# why circular mils



## HARRY304E (Sep 15, 2010)

123 said:


> Does anybody know why a circular mil area measurement was created,
> when square mil area would have been the logical choice of the times?


http://en.wikipedia.org/wiki/Circular_mil


*American wire gauge* (*AWG*), also known as the *Brown & Sharpe wire gauge*, is a standardized wire gauge system used since 1857 predominantly in the United States and Canada for the diameters of round, solid, nonferrous, electrically conducting wire.[1] The cross-sectional area of each gauge is an important factor for determining its current-carrying capacity.


----------



## cultch (Aug 2, 2011)

Cause the wire is circulur not squared?


----------



## bkmichael65 (Mar 25, 2013)

Much easier to square the diameter instead of dividing the diameter in half, squaring it and then multiplying by pi


----------



## Cletis (Aug 20, 2010)

bkmichael65 said:


> Much easier to square the diameter instead of dividing the diameter in half, squaring it and then multiplying by pi


How are the air pockets accounted for ?


----------



## HARRY304E (Sep 15, 2010)

Cletis said:


> How are the air pockets accounted for ?

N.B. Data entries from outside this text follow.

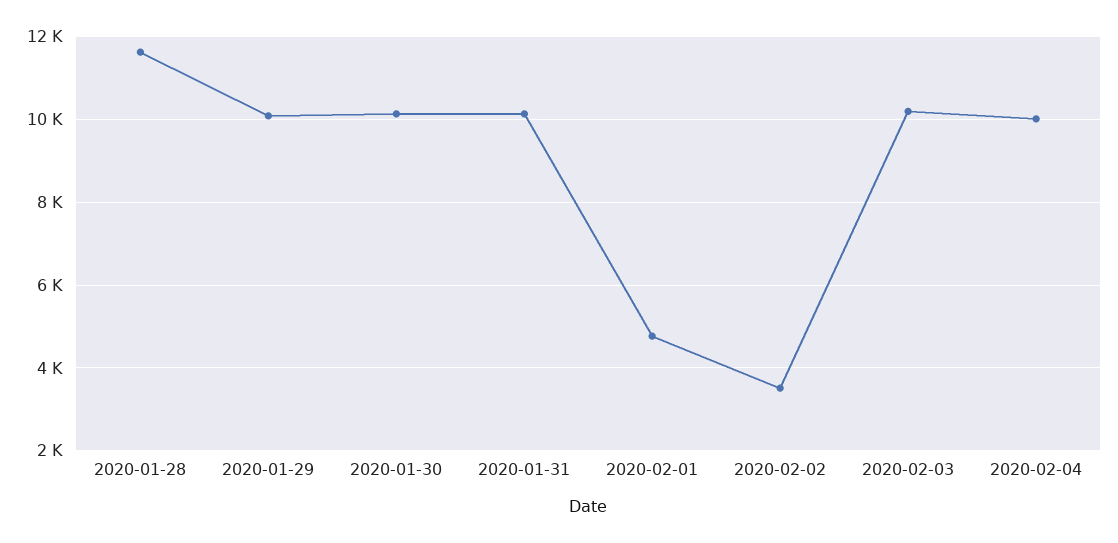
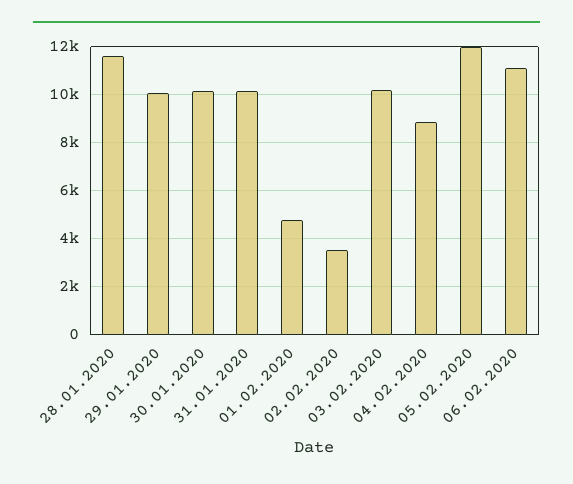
2020-02-04: 10000 -> 9000
05.02.2020: none -> 12000
06.02.2020: none -> 11000

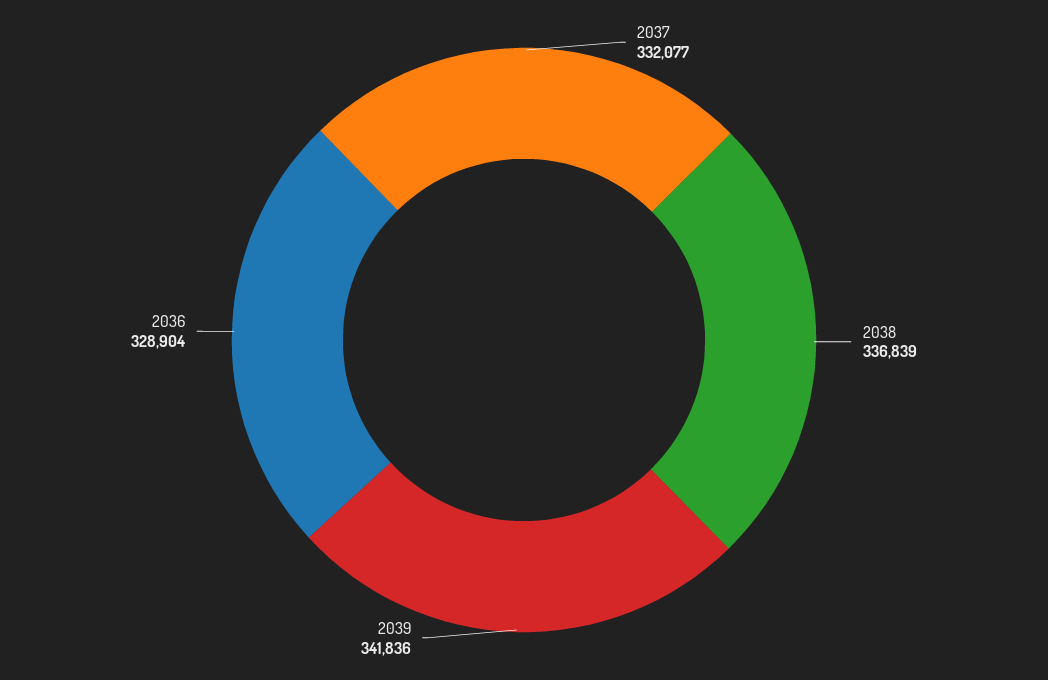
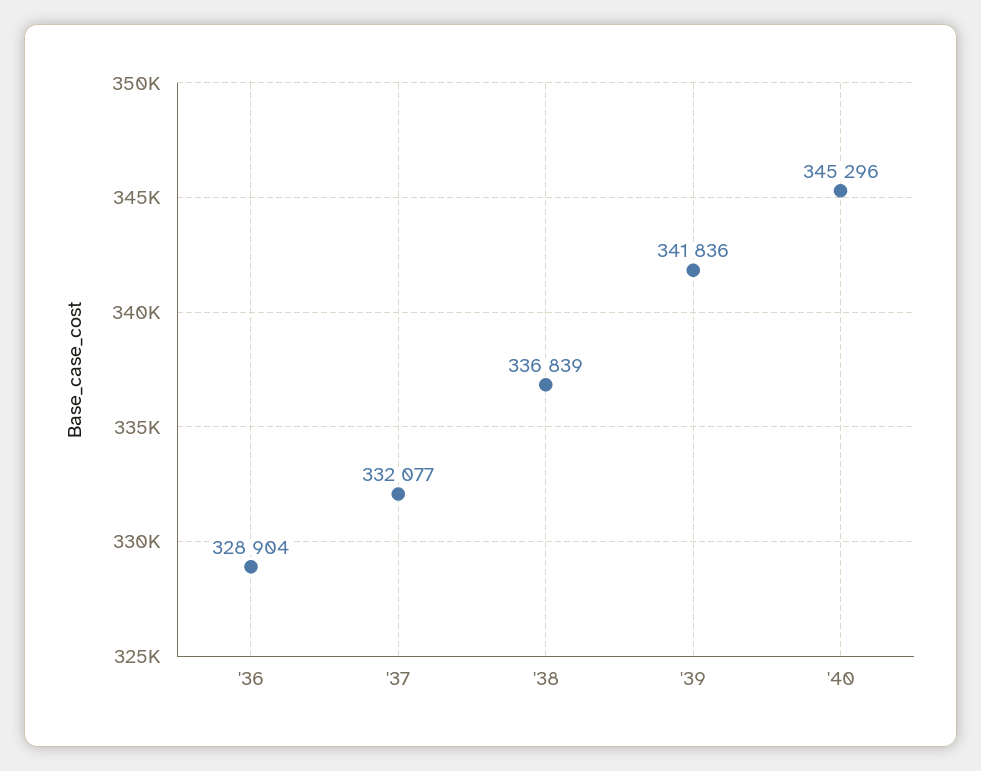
'40: none -> 345296

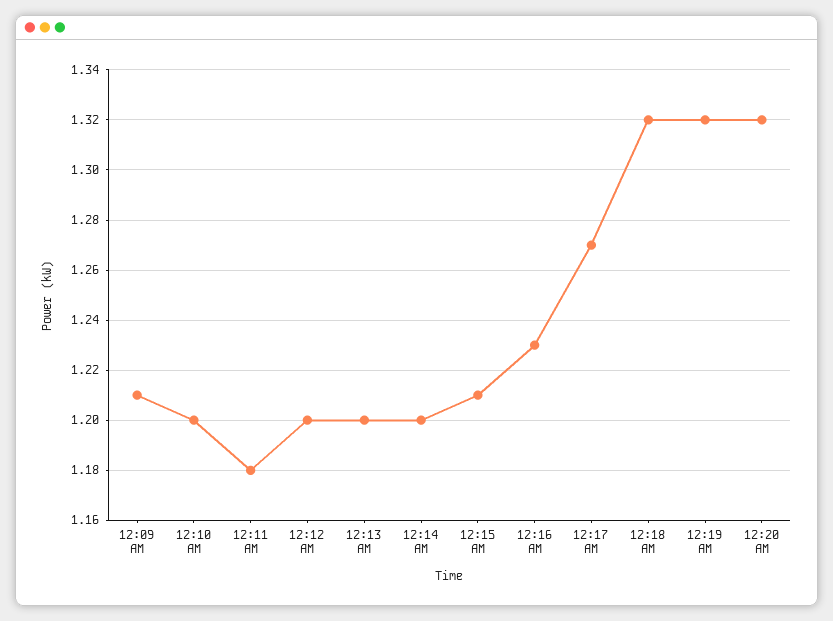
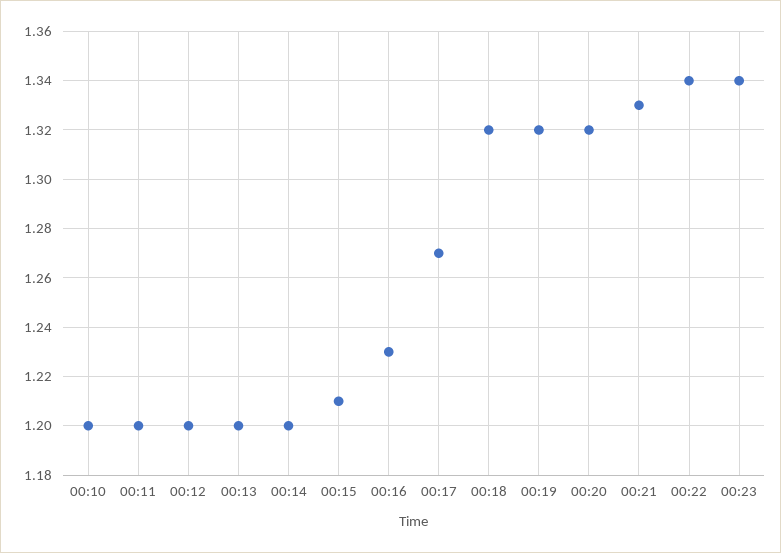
12:09 AM: 1.21 -> none
12:11 AM: 1.18 -> 1.2
00:21: none -> 1.33
00:22: none -> 1.34
00:23: none -> 1.34

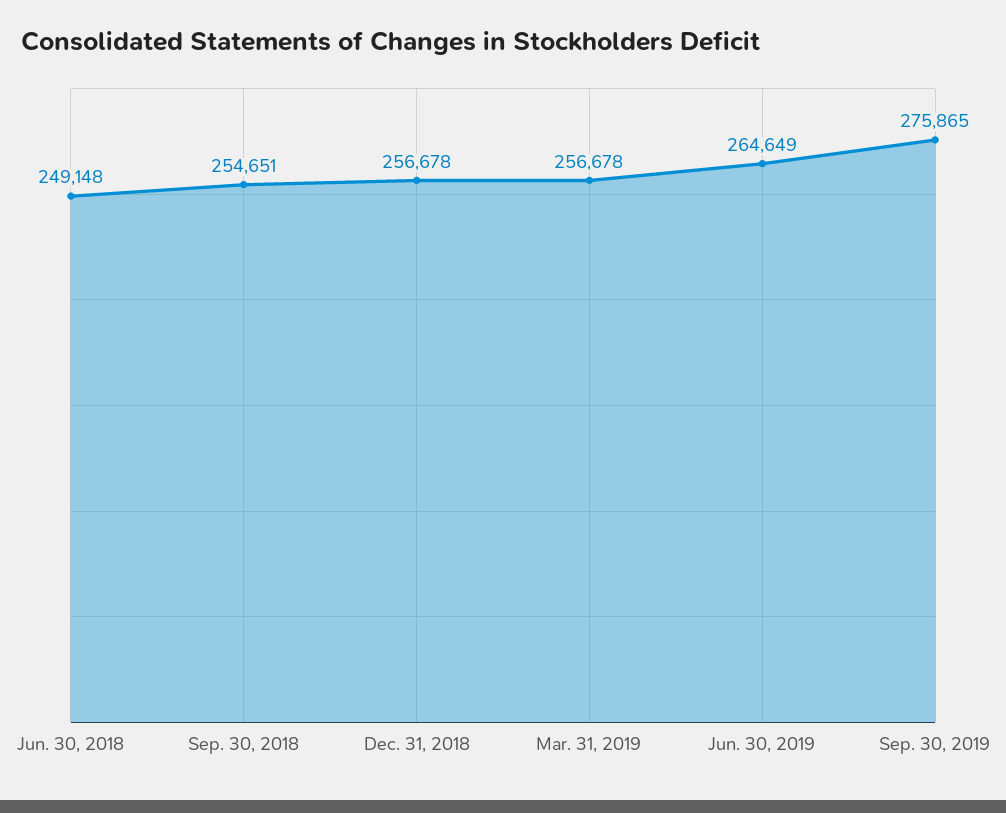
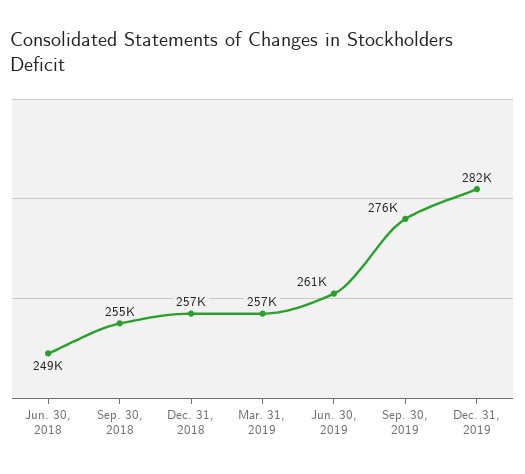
Jun. 30, 2019: 264649 -> 261000
Dec. 31, 2019: none -> 282000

If you have air pockets , then you need to make more money to fill them...:laughing:


----------



## 480sparky (Sep 20, 2007)

Cletis said:


> How are the air pockets accounted for ?


You just fly through them. :whistling2:


----------



## 123 (Oct 28, 2012)

bkmichael65 said:


> Much easier to square the diameter instead of dividing the diameter in half, squaring it and then multiplying by pi


In a pre-calculator world this makes sense.
But imagine during a high school math test calculating an area of a circle 1 inch in diameter,
instead of A = 3.14 x 0.5 square = 0.785 inches square I would invent a circular inch and do
A in circular mils is d square = 1 inch. What is the chance I would not fail? Even in 1750.
I have looked on the internet but could not find why such a measurement was created.
The decision to create circular mils was made long time ago, and I am interested if the
story behind it is known.


----------



## 480sparky (Sep 20, 2007)

Which number would you rather do the math with?


----------



## Magnettica (Jan 23, 2007)

Cletis said:


> How are the air pockets accounted for ?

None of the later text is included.